START Provided data
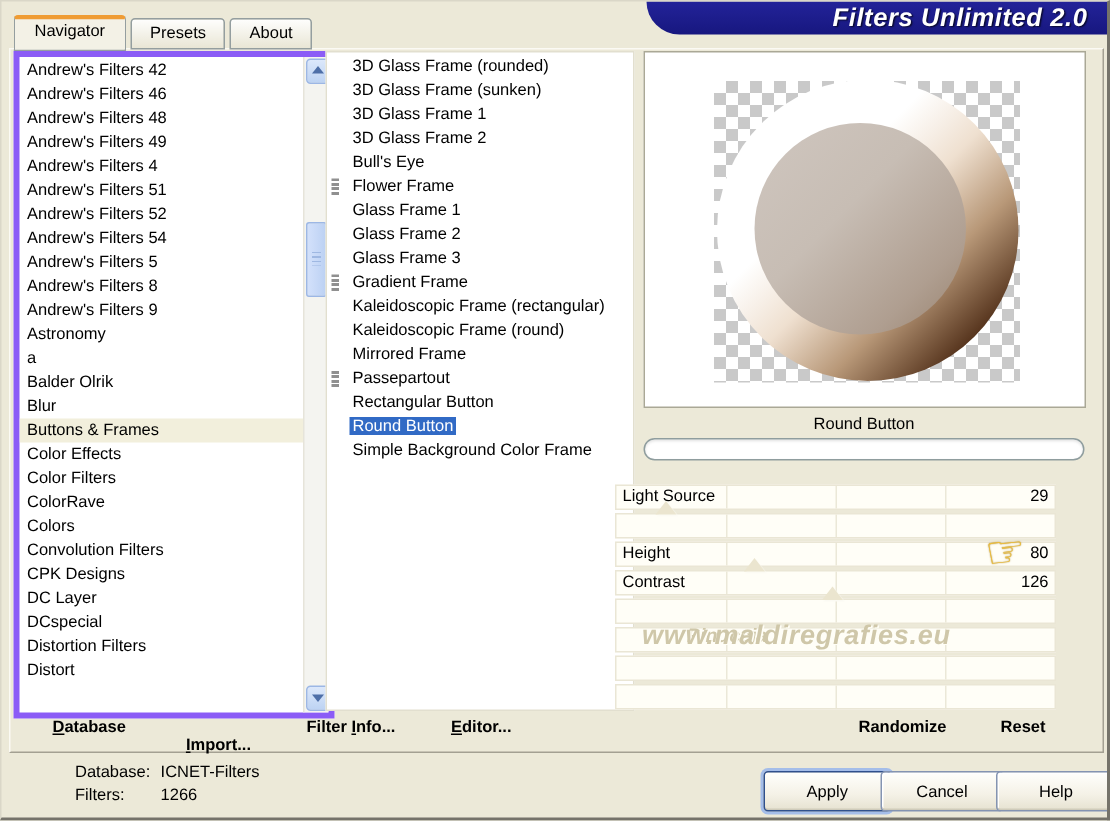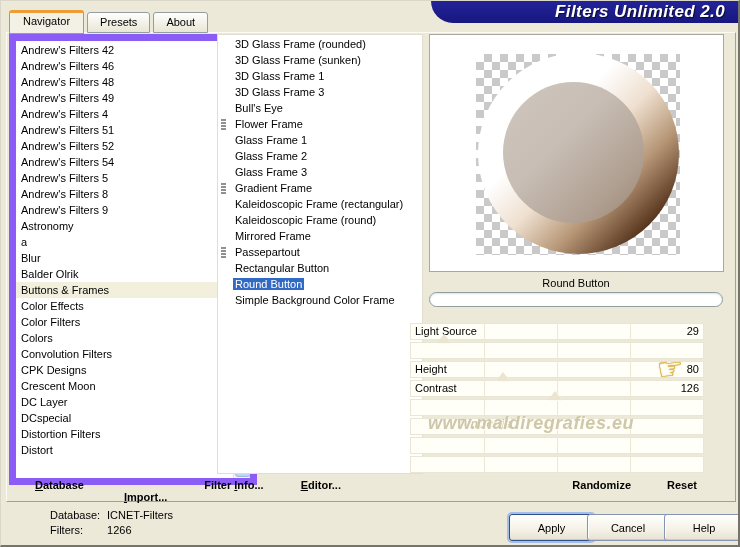--- a/index.html
+++ b/index.html
@@ -23,21 +23,21 @@
     font-size:17px; font-weight:bold; font-style:italic; color:#fff;
     letter-spacing:.4px; text-shadow:1px 1px 1px rgba(0,0,0,.65); }
   
   .tabs { position:absolute; left:8px; top:9px; display:flex; align-items:flex-end; z-index:4; }
   .tab { border:1px solid #949e9f; border-radius:3px 3px 0 0;
     background:linear-gradient(#fefefd,#e9e6d5); padding:3px 12px 4px; margin-right:3px; }
   .tab.active { background:#f3f1e6; border-top:3px solid #ef9c34;
     padding:2px 13px 6px; margin-bottom:-1px; }
   
   .listbox { position:absolute; top:33px; height:437px; background:#fff; overflow:hidden; }
-  #cat-list { left:8px; width:206px; border:7px solid #8b5cf6;padding-left:28px; }
+  #cat-list { left:8px; width:206px; border:4px solid #8b5cf6; }
   #cat-items { position:absolute; left:0; top:1px; right:16px; }
   .lrow { height:16px; line-height:16px; padding-left:5px; white-space:nowrap; overflow:hidden; }
   .lrow.selcat { background:#f2efdc; }
   #filter-list { left:216px; width:204px; border:1px solid #e2dfcf; padding-top:1px; }
   .frow { position:relative; height:16px; line-height:16px; padding-left:15px; white-space:nowrap; }
   .grip { position:absolute; left:3px; top:3px; width:5px; height:11px;
     background:repeating-linear-gradient(180deg,#909090 0 2px,transparent 2px 3px); }
   .flbl { padding:0 2px; }
   .flbl.selfil { background:#316ac5; color:#fff; }
   
@@ -124,50 +124,50 @@
         <div class="lrow">Andrew's Filters 49</div>
         <div class="lrow">Andrew's Filters 4</div>
         <div class="lrow">Andrew's Filters 51</div>
         <div class="lrow">Andrew's Filters 52</div>
         <div class="lrow">Andrew's Filters 54</div>
         <div class="lrow">Andrew's Filters 5</div>
         <div class="lrow">Andrew's Filters 8</div>
         <div class="lrow">Andrew's Filters 9</div>
         <div class="lrow">Astronomy</div>
         <div class="lrow">a</div>
+        <div class="lrow">Balder Olrik</div>
         <div class="lrow">Blur</div>
-        <div class="lrow">Balder Olrik</div>
         <div class="lrow selcat">Buttons &amp; Frames</div>
         <div class="lrow">Color Effects</div>
         <div class="lrow">Color Filters</div>
+        <div class="lrow">ColorRave</div>
         <div class="lrow">Colors</div>
         <div class="lrow">Convolution Filters</div>
         <div class="lrow">CPK Designs</div>
-        <div class="lrow">Crescent Moon</div>
         <div class="lrow">DC Layer</div>
         <div class="lrow">DCspecial</div>
         <div class="lrow">Distortion Filters</div>
         <div class="lrow">Distort</div>
       </div>
     <div class="vscroll">
       <div class="sb-btn sb-up">
           <i></i>
         </div>
       <div class="sb-thumb"></div>
       <div class="sb-btn sb-down">
           <i></i>
         </div>
     </div>
   </div>
 
   <div class="listbox" id="filter-list">
       <div class="frow"><span class="flbl">3D Glass Frame (rounded)</span></div>
       <div class="frow"><span class="flbl">3D Glass Frame (sunken)</span></div>
       <div class="frow"><span class="flbl">3D Glass Frame 1</span></div>
-      <div class="frow"><span class="flbl">3D Glass Frame 3</span></div>
+      <div class="frow"><span class="flbl">3D Glass Frame 2</span></div>
       <div class="frow"><span class="flbl">Bull's Eye</span></div>
       <div class="frow"><span class="grip"></span><span class="flbl">Flower Frame</span></div>
       <div class="frow"><span class="flbl">Glass Frame 1</span></div>
       <div class="frow"><span class="flbl">Glass Frame 2</span></div>
       <div class="frow"><span class="flbl">Glass Frame 3</span></div>
       <div class="frow"><span class="grip"></span><span class="flbl">Gradient Frame</span></div>
       <div class="frow"><span class="flbl">Kaleidoscopic Frame (rectangular)</span></div>
       <div class="frow"><span class="flbl">Kaleidoscopic Frame (round)</span></div>
       <div class="frow"><span class="flbl">Mirrored Frame</span></div>
       <div class="frow"><span class="grip"></span><span class="flbl">Passepartout</span></div>

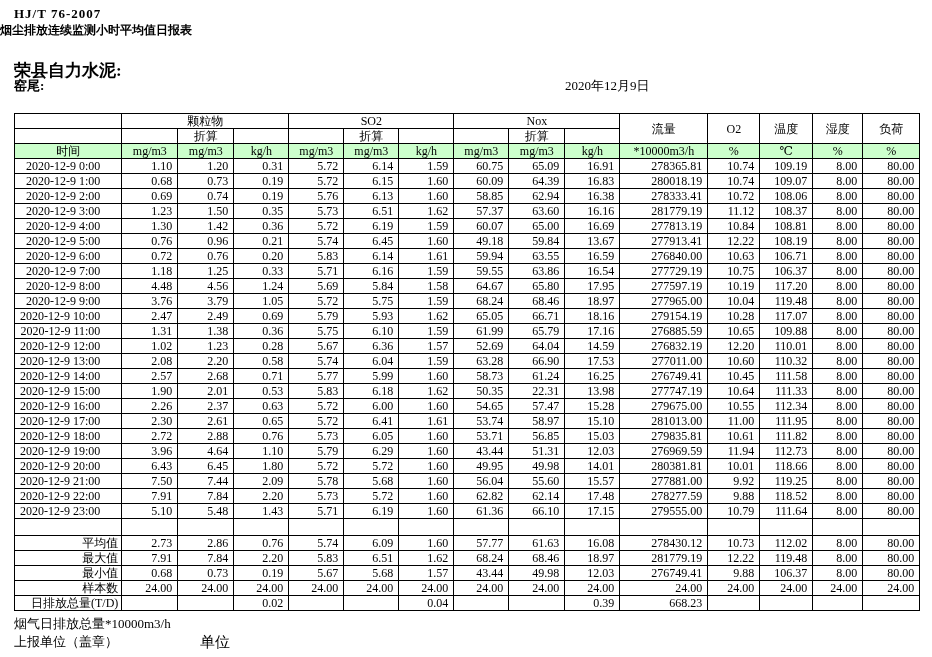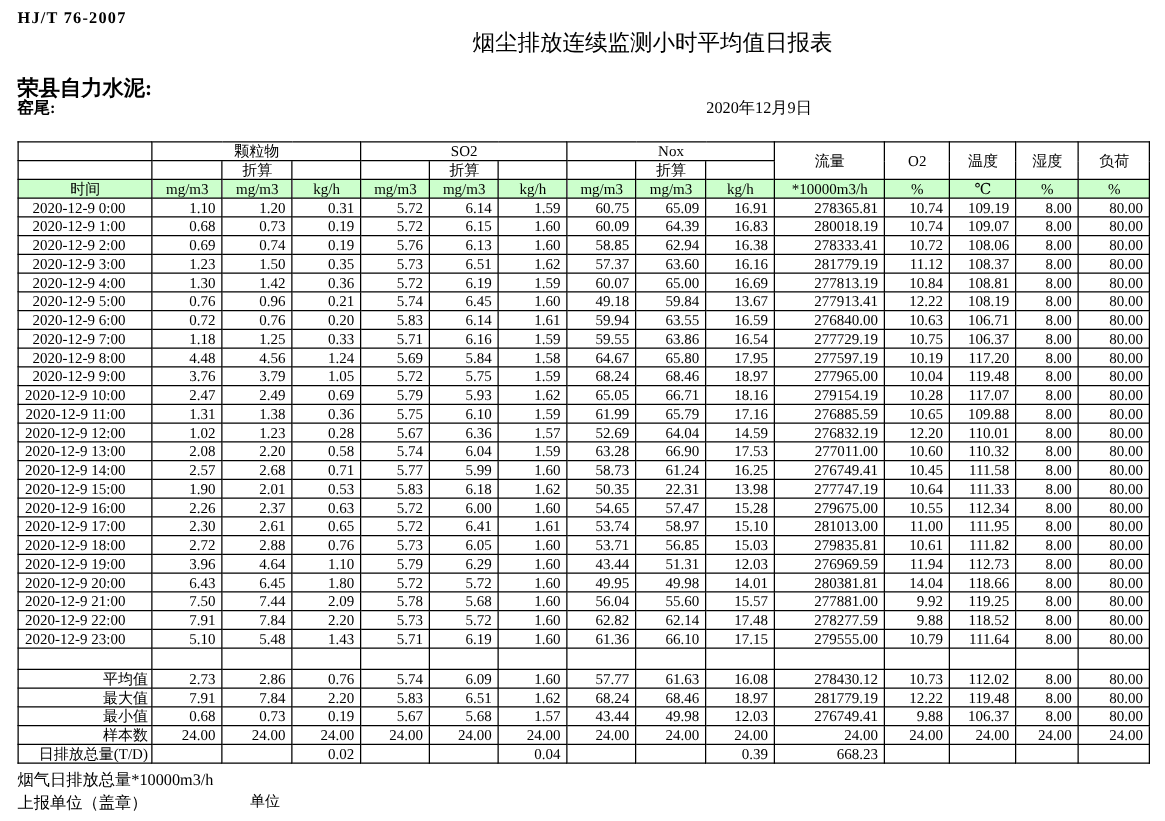--- a/index.html
+++ b/index.html
@@ -2,42 +2,42 @@
 <html><head>
 <meta charset="utf-8">
 <style>
   html,body{margin:0;padding:0;}
   body{
     width:932px;height:657px;background:#ffffff;color:#000;
     font-family:"Liberation Serif","DejaVu Serif",serif;
     position:relative;overflow:hidden;
   }
   .doc-code{position:absolute;left:14px;top:6px;font-size:13px;font-weight:bold;letter-spacing:1px;}
-  .title{position:absolute;left:0;top:22px;width:666px;text-align:right;font-size:18px;font-weight:normal;}
+  .title{position:absolute;left:0;top:22px;width:666px;text-align:left;font-size:12px;font-weight:bold;}
   .company{position:absolute;left:14px;top:59px;font-size:17px;font-weight:bold;}
   .station{position:absolute;left:14px;top:77px;font-size:13px;font-weight:bold;}
   .date{position:absolute;left:565px;top:77px;font-size:13px;}
   .report-table{
     position:absolute;left:14px;top:113px;
     border-collapse:collapse;table-layout:fixed;
   }
   .report-table th,.report-table td{
     border:1px solid #000;padding:0;margin:0;
     font-size:12px;font-weight:normal;line-height:14px;height:14px;
     overflow:hidden;white-space:nowrap;text-align:center;
   }
   .report-table thead tr.units th{background:#ccffcc;margin-left:48px;}
   .report-table td.t{text-align:right;padding-right:21px;}
   .report-table td.n{text-align:right;padding-right:5px;}
   .report-table tr.spacer td{height:16px;}
   .report-table td.sum-label{text-align:right;padding-right:3px;}
   .report-table td.sum-label.left{text-align:left;padding-left:16px;}
   .footer-note{position:absolute;left:14px;top:615px;font-size:13px;}
   .footer-stamp{position:absolute;left:14px;top:633px;font-size:13px;}
-  .footer-unit{position:absolute;left:200px;top:633px;font-size:12px;}
+  .footer-unit{position:absolute;left:200px;top:633px;font-size:15px;}
 </style>
 </head>
 <body>
 
 <div class="doc-code">HJ/T  76-2007</div>
 <div class="title">烟尘排放连续监测小时平均值日报表</div>
 <div class="company">荣县自力水泥:</div>
 <div class="station">窑尾:</div>
 <div class="date">2020年12月9日</div>
 
@@ -447,21 +447,21 @@
         <td class="n">6.43</td>
         <td class="n">6.45</td>
         <td class="n">1.80</td>
         <td class="n">5.72</td>
         <td class="n">5.72</td>
         <td class="n">1.60</td>
         <td class="n">49.95</td>
         <td class="n">49.98</td>
         <td class="n">14.01</td>
         <td class="n">280381.81</td>
-        <td class="n">14.04</td>
+        <td class="n">10.01</td>
         <td class="n">118.66</td>
         <td class="n">8.00</td>
         <td class="n">80.00</td>
       </tr>
       <tr>
         <td class="t">2020-12-9 21:00</td>
         <td class="n">7.50</td>
         <td class="n">7.44</td>
         <td class="n">2.09</td>
         <td class="n">5.78</td>

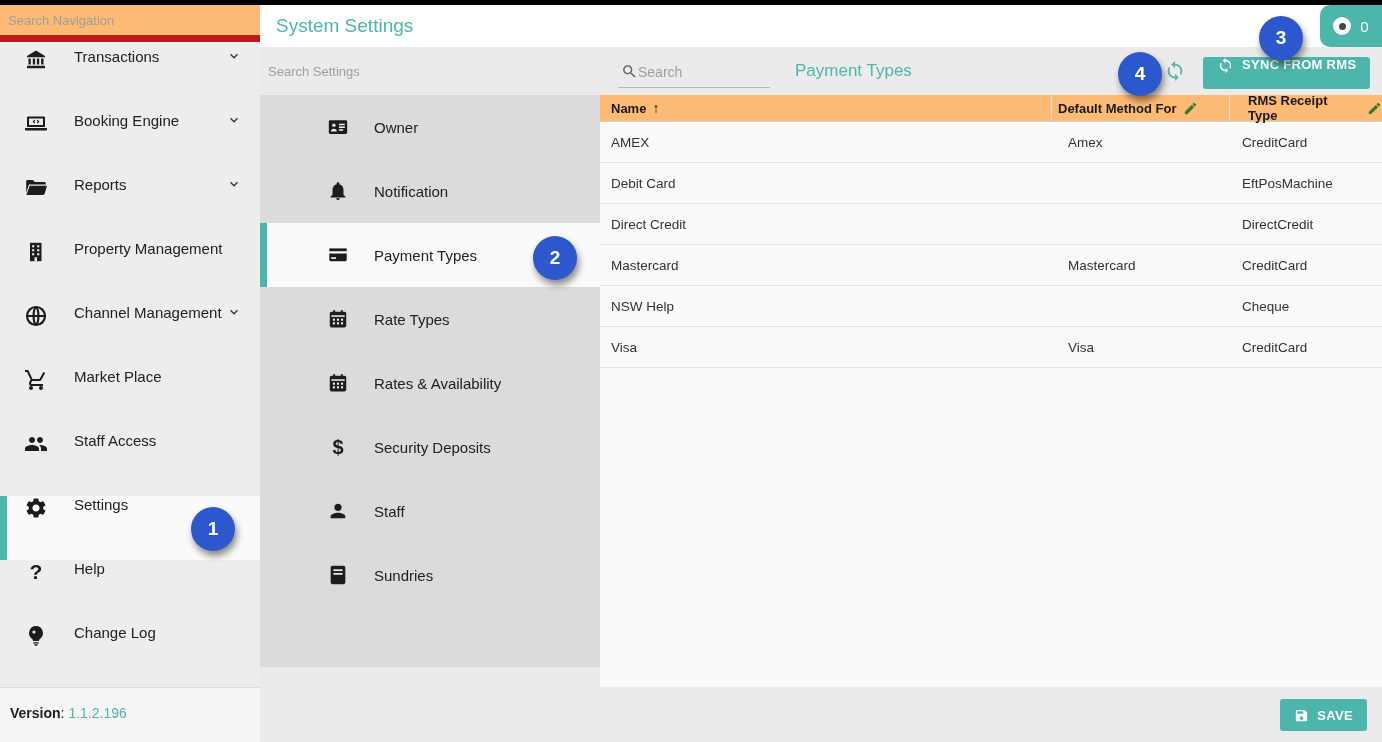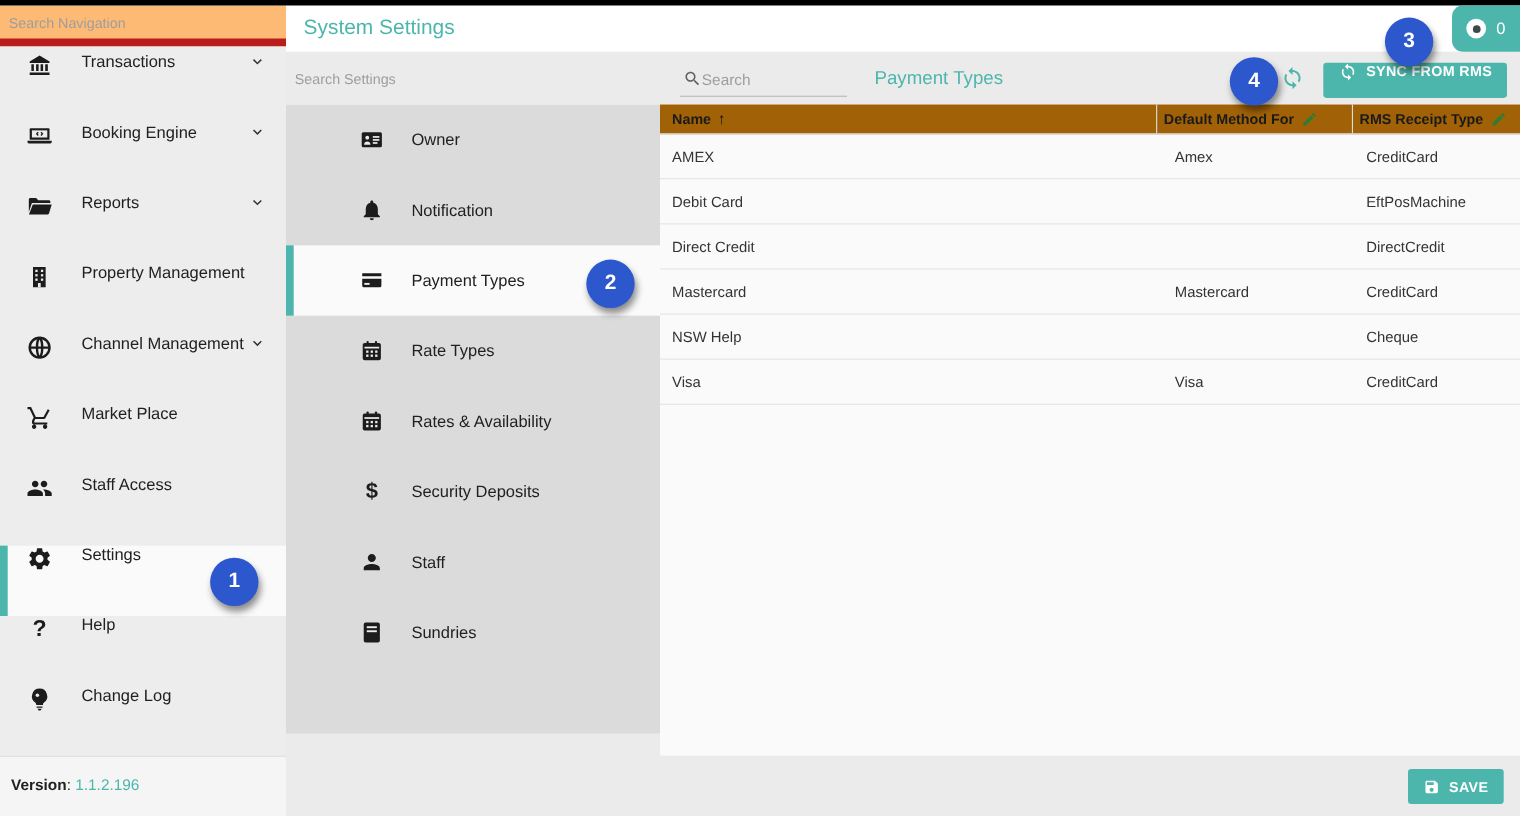--- a/index.html
+++ b/index.html
@@ -57,26 +57,26 @@
 
   
   .settings-panel{position:absolute;left:260px;top:95px;width:340px;height:572px;background:#dbdbdb;z-index:1}
   .sp-item{height:64px;display:flex;align-items:center;padding-left:67px;cursor:pointer}
   .sp-item.active{background:#fafafa;border-left:7px solid #4db6ac;padding-left:60px}
   .sp-icon{width:22px;height:22px;flex:none;color:#1c1c1c;font-size:20px}
   .sp-label{margin-left:25px;font-size:15px;color:#212121;white-space:nowrap}
 
   
   .table-region{position:absolute;left:600px;top:95px;width:782px;height:592px;background:#fafafa;z-index:1}
-  .thead{display:flex;height:27px;background:#a16207;border-bottom:1px solid #d0d0d0;
+  .thead{display:flex;height:27px;background:#fdba74;border-bottom:1px solid #d0d0d0;
     font-size:13px;font-weight:bold;color:#1a1a1a;align-items:flex-start}
   .th{display:flex;align-items:center;height:100%}
   .th1{width:451px;padding-left:11px;cursor:pointer}
   .th2{width:178px;padding-left:6px;border-left:1px solid #ddd}
-  .th3{width:153px;padding-left:6px;border-left:1px solid #ddd}
+  .th3{width:153px;padding-left:18px;border-left:1px solid #ddd}
   .sort{margin-left:6px;font-size:14px;font-weight:bold;color:#111}
   .pencil{width:15px;height:15px;color:#2e7d32;margin-left:7px;cursor:pointer}
   .trow{display:flex;height:41px;align-items:center;border-bottom:1px solid #e3e3e3;
     font-size:13.5px;color:#333;cursor:pointer}
   .td1{width:451px;padding-left:11px}
   .td2{width:178px;padding-left:17px}
   .td3{width:153px;padding-left:13px}
 
   
   .bottom-bar{position:absolute;left:260px;top:667px;width:1122px;height:75px;background:#ebebeb;z-index:0}

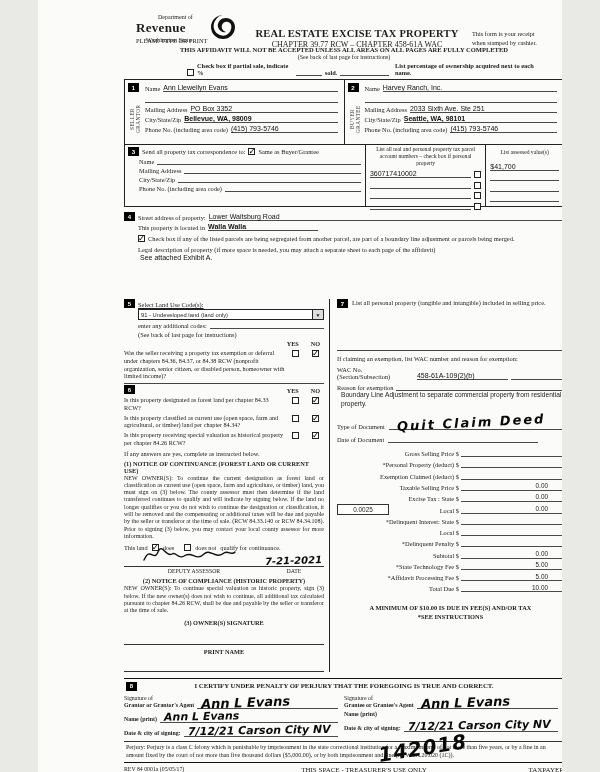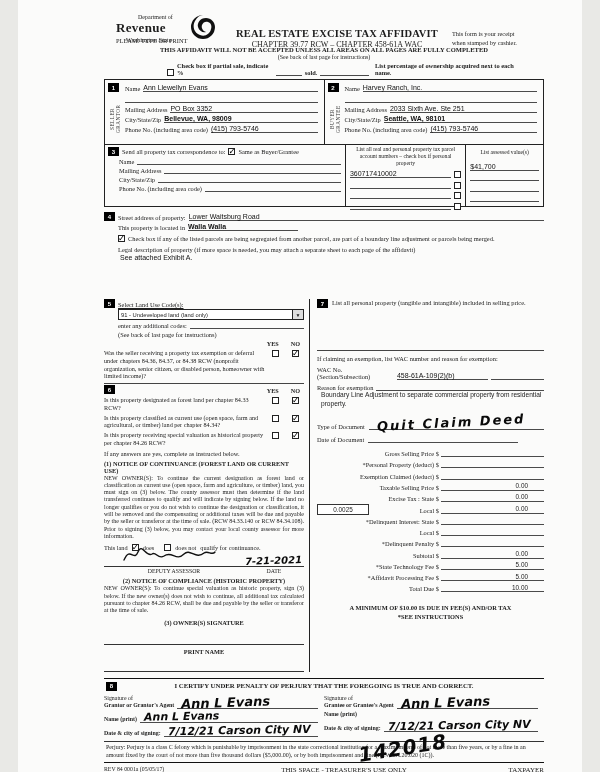--- a/index.html
+++ b/index.html
@@ -1,18 +1,18 @@
 <!DOCTYPE html>
 <html><head>
 <meta charset="utf-8">
 <style>
   * { margin:0; padding:0; box-sizing:border-box; }
   html,body { background:#e9e9e6; }
   .sheet {
-    position:relative; width:564px; height:772px; margin:0 auto;
+    position:relative; width:524px; height:772px; margin:0 auto;
     background:#fbfbfa; overflow:hidden; color:#1c1c1c;
     font-family:"Liberation Serif", serif;
   }
   .form { position:absolute; left:86px; top:14px; width:440px; }
 
   .lbl { font-size:6.4px; color:#222; }
   .typed { font-family:"Liberation Sans", sans-serif; font-size:7px; color:#111; }
   .hand {
     font-family:"DejaVu Sans", sans-serif; font-style:italic; font-weight:700;
     color:#0a0a0a; white-space:nowrap;
@@ -164,21 +164,21 @@
         <div class="logo-dept">Department of</div>
         <div class="logo-rev">Revenue</div>
         <div class="logo-state">Washington State</div>
         <span class="swirl">
           <svg width="26" height="26" viewBox="0 0 26 26">
             <path d="M13 1 A12 12 0 1 0 25 13 C25 8 21 4 16 4 C10 4 7 9 8 13 C9 17 13 19 16 18 C13 17 11 14 12 11 C13 8 16 7 18 8 C21 9 22 12 21 15 C20 20 15 23 10 21 C4 19 2 12 5 7 C7 3 10 1 13 1 Z" fill="#111"></path>
           </svg>
         </span>
       </div>
       <div class="titles">
-        <div class="title">REAL ESTATE EXCISE TAX AFFIDAVIT</div>
+        <div class="title">REAL ESTATE EXCISE TAX PROPERTY</div>
         <div class="subtitle">CHAPTER 39.77 RCW – CHAPTER 458-61A WAC</div>
       </div>
       <div class="receipt">
         <div>This form is your receipt</div>
         <div>when stamped by cashier.</div>
       </div>
     </div>
     <div class="ptp" style="margin-top:-12px;">PLEASE TYPE OR PRINT</div>
     <div class="warn">THIS AFFIDAVIT WILL NOT BE ACCEPTED UNLESS ALL AREAS ON ALL PAGES ARE FULLY COMPLETED</div>
     <div class="seeback-c">(See back of last page for instructions)</div>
END Provided data
The problem = List every line from the entries above in which "display" appears.

Task answer =
   .tabs { position:absolute; left:8px; top:9px; display:flex; align-items:flex-end; z-index:4; }
   .sp-item{height:64px;display:flex;align-items:center;padding-left:67px;cursor:pointer}
-  .thead{display:flex;height:27px;background:#a16207;border-bottom:1px solid #d0d0d0;
+  .thead{display:flex;height:27px;background:#fdba74;border-bottom:1px solid #d0d0d0;
   .th{display:flex;align-items:center;height:100%}
   .trow{display:flex;height:41px;align-items:center;border-bottom:1px solid #e3e3e3;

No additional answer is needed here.